チームワークを推進するとは、特定の部署の影響力をチーム内で高めることではありません

たまにそういう関心から、チームワークに積極的に関わるメンバーがいます。

特に、チームワークで不当に扱われる部署などの場合、そうしたくなる気持ちはわかります。

が、それやるとチームワークの機能不全を招きかねません。

チームワークの質を向上させるよりも、低下させるリスクが高いのです。






すでにいつかの先行研究で指摘されていますが、そうなる理由はこうです。

特定の部署の影響力を高めるようとすると、チームワーク内で偏った権力の磁場が発生します。

影響力の行使は権力を前提にしますから、当然そうなります。

すると、権力への服従や同調圧力などといったチームワークの制約因子が増大します。

ところが、チームワークのパフォーマンスの向上因子は、権力への服従や同調圧力などを含みません。
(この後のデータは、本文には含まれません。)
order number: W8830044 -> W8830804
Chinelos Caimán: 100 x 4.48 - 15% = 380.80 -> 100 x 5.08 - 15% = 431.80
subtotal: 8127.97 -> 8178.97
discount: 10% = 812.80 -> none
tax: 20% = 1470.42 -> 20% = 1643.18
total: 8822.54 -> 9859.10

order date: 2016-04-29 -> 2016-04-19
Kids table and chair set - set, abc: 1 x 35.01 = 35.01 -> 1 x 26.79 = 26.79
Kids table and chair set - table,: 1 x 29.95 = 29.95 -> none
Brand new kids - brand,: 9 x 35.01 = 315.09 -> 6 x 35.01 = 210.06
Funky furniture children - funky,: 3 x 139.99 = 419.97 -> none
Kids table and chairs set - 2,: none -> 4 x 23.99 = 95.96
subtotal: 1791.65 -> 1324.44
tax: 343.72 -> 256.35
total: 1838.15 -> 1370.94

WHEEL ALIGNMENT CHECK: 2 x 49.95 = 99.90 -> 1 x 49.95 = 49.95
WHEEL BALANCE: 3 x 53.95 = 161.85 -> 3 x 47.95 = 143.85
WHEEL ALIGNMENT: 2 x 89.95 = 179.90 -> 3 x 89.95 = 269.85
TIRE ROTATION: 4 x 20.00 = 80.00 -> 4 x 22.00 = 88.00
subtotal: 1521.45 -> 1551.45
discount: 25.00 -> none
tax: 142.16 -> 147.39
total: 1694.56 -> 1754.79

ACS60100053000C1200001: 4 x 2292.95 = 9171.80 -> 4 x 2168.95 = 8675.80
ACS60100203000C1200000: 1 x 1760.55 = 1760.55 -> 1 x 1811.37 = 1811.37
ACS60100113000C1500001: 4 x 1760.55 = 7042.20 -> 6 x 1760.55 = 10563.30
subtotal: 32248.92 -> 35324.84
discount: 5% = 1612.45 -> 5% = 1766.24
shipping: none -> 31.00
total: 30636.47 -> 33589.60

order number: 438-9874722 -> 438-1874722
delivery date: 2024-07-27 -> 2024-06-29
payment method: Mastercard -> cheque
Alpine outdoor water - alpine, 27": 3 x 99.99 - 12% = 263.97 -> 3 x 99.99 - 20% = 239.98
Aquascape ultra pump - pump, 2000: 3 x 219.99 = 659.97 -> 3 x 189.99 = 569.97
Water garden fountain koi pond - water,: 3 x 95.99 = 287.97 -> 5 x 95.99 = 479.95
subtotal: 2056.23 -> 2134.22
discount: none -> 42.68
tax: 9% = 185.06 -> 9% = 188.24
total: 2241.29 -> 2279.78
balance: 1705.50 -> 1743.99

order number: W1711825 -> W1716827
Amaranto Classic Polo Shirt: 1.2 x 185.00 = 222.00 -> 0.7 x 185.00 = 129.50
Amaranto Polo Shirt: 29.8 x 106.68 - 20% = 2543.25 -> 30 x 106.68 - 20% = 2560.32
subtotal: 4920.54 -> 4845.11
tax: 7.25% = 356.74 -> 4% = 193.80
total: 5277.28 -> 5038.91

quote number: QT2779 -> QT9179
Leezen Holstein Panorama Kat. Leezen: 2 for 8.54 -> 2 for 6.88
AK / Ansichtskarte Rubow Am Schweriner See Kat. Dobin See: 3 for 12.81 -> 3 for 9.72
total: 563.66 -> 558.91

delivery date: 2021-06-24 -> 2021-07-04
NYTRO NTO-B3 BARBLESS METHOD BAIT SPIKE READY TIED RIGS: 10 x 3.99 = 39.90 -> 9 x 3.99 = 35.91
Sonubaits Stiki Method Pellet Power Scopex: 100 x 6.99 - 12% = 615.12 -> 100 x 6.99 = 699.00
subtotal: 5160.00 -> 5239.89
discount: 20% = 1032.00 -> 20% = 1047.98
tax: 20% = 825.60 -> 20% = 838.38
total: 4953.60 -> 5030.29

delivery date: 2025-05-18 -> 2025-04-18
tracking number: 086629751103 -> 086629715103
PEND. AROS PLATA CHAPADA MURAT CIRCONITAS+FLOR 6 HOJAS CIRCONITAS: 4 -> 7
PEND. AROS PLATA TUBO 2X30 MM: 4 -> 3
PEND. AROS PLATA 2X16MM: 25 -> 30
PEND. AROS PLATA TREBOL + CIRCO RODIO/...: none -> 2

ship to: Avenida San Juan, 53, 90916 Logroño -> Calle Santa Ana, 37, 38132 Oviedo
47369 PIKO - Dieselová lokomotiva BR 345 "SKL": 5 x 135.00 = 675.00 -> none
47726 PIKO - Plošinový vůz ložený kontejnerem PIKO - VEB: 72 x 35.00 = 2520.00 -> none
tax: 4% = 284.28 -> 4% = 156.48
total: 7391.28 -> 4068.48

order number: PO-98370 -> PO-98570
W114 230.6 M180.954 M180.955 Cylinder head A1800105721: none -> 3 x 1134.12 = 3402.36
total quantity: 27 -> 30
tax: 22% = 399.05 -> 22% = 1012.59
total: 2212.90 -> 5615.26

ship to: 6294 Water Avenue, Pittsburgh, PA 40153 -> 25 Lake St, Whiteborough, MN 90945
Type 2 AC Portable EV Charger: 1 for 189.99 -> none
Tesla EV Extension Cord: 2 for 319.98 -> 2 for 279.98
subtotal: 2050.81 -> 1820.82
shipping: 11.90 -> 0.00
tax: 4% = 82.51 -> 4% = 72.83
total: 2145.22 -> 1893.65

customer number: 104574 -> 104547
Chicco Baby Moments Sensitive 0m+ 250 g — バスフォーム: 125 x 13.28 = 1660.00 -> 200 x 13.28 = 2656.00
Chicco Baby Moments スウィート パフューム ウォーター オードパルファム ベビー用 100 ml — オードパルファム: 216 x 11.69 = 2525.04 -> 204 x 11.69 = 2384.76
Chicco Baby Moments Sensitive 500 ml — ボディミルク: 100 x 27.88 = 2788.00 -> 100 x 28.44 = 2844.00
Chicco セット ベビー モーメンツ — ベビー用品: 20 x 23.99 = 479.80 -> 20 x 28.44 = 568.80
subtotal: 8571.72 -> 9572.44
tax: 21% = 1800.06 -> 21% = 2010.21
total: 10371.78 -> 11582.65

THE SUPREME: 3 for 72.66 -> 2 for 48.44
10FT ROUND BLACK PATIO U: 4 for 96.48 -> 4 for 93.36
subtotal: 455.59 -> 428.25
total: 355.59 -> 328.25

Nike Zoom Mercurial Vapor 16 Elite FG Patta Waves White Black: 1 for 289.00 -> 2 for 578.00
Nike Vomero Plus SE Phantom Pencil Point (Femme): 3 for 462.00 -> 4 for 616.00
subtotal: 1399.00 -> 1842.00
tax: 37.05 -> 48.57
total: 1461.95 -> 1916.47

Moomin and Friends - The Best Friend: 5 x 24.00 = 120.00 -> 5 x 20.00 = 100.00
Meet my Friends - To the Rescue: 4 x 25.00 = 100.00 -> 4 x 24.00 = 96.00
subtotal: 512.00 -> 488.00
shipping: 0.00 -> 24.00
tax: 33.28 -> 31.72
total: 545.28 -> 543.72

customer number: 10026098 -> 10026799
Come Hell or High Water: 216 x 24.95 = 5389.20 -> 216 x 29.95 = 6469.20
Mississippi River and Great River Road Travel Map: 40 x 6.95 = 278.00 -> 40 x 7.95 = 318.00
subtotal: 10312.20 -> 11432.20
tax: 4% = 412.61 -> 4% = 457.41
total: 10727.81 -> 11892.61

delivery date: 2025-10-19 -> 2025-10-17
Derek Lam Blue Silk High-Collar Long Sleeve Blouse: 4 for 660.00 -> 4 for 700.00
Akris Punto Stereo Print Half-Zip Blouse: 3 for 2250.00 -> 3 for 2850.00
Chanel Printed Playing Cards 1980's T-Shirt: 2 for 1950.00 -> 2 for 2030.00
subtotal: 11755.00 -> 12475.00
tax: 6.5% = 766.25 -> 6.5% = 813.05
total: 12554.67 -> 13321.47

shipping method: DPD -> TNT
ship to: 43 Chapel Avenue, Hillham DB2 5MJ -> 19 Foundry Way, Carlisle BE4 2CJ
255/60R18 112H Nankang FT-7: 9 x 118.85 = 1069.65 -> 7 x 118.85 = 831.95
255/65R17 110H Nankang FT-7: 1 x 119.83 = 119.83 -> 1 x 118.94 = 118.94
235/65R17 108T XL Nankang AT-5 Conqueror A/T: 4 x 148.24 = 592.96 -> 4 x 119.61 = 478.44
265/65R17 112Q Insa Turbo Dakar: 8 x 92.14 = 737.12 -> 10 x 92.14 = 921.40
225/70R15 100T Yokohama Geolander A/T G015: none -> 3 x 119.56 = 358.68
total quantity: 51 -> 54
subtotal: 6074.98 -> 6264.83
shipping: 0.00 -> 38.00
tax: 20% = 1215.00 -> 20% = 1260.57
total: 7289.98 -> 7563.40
なので、結果としてチームワークを推進するつもりが、関心がズレているために逆の結果を導くことになります。

本末転倒です。



影響力は、特定の部署のためではなく、チームワーク全体のために行使する必要があります

チームワークは死亡率や罹患率に影響しますから、それは患者の利益を第一に遵守するものになります。

チームメンバーは、患者の利益を促進するために、チームワーク全体の利益を鑑みる必要があるのです。

綺麗事のように聞こえるかもしれませんが、これがチームワークを促進するためにはこの関心の共有が前提です。

そして、チームワーク全体の利益の最大化が、まわりまわって自身の部署の影響力の増大につながります。

自身がチームワーク全体に貢献するわけですから、いずれそうなります。

そういう経路であれば、チームワークの機能不全は多少防ぎやすいはずです。

つまり冒頭の関心は、目的ではなく結果に位置づけることによって、達成しうる可能性があるわけです。



チームワークの推進に関わる人は、特定の部署の影響力を高めることではなく、チームワ
ーク全体の利益の最大化をめがけましょう。

それが目的を達成するためのルートになるからです。